Selain lahan terbangun, kualitas daerah resapan juga mendapat tekanan dari lahan kritis. Data Balai Pengelolaan Daerah Aliran Sungai-Hutan Lindung Citarum-Ciliwung menunjukkan, luas lahan kritis di DAS Ciliwung pada 2018 mencapai 5.328 hektar. Dari jumlah tersebut, sebanyak 96 persen lahan kritis DAS Ciliwung terdapat di wilayah Megamendung dan Cisarua.
Pemulihan
Dua data di atas menunjukkan, tutupan lahan yang terus berubah dengan dominasi area terbangun dan tingkat kekritisan lahan di DAS Ciliwung berdampak negatif pada kualitas daya serap air hujan. Kondisi ini membuat luasan area serapan air hujan menurun sehingga dengan cepat membuat luapan banjir dan menggerus tanah.
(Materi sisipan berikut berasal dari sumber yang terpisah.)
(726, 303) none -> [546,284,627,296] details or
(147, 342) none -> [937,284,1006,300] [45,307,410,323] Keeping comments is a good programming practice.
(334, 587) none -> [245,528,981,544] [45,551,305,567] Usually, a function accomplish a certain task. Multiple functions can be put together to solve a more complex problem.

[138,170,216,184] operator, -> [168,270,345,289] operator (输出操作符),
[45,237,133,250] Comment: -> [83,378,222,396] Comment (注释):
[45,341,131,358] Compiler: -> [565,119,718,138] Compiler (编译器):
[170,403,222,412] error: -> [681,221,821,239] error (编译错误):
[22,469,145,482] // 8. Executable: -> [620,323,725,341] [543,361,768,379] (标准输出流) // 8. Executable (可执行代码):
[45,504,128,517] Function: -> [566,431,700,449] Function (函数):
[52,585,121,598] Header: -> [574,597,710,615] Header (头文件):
Bencana alam, utamanya tanah longsor dan banjir, makin banyak terjadi di Kabupaten Bogor. Jika pada 2014 terdapat 204 kejadian longsor dan banjir, jumlahnya meningkat menjadi 603 kejadian pada 2020. Megamendung merupakan wilayah yang paling banyak mengalami bencana alam sepanjang 2020.
Kejadian terakhir adalah bencana banjir bandang di Gunung Mas, Cisarua, pada 19 Januari 2021. Banjir bandang terjadi sebanyak empat kali akibat dipicu adanya longsor di Curug Cisampai, hulu dari Sungai Ciliwung.
Peningkatan kejadian bencana longsor dan banjir terjadi seiring berkurangnya luas daerah konservasi dan keberadaan lahan kritis di DAS Ciliwung Hulu. Antisipasi perlu dilakukan dengan memulihkan lahan konservasi alam.
RTRW Kabupaten Bogor 2016-2036 sudah mengatur pola ruang wilayah Kabupaten Bogor yang meliputi kawasan lindung dan budidaya. Kawasan lindung bukan hanya meliputi hutan konservasi, hutan lindung, dan cagar budaya, tapi juga mencakup kawasan rawan bencana alam. Besarannya ditetapkan 46 persen dari total luas wilayah Bogor.
Aturan tersebut jelas menetapkan bahwa pemanfaatan ruang harus dilakukan dengan mempertimbangkan karakteristik bencana dan pembatasan pendirian bangunan. Artinya, keselamatan warga dan kelestarian lingkungan menjadi syarat utama pembangunan wilayah di Bogor.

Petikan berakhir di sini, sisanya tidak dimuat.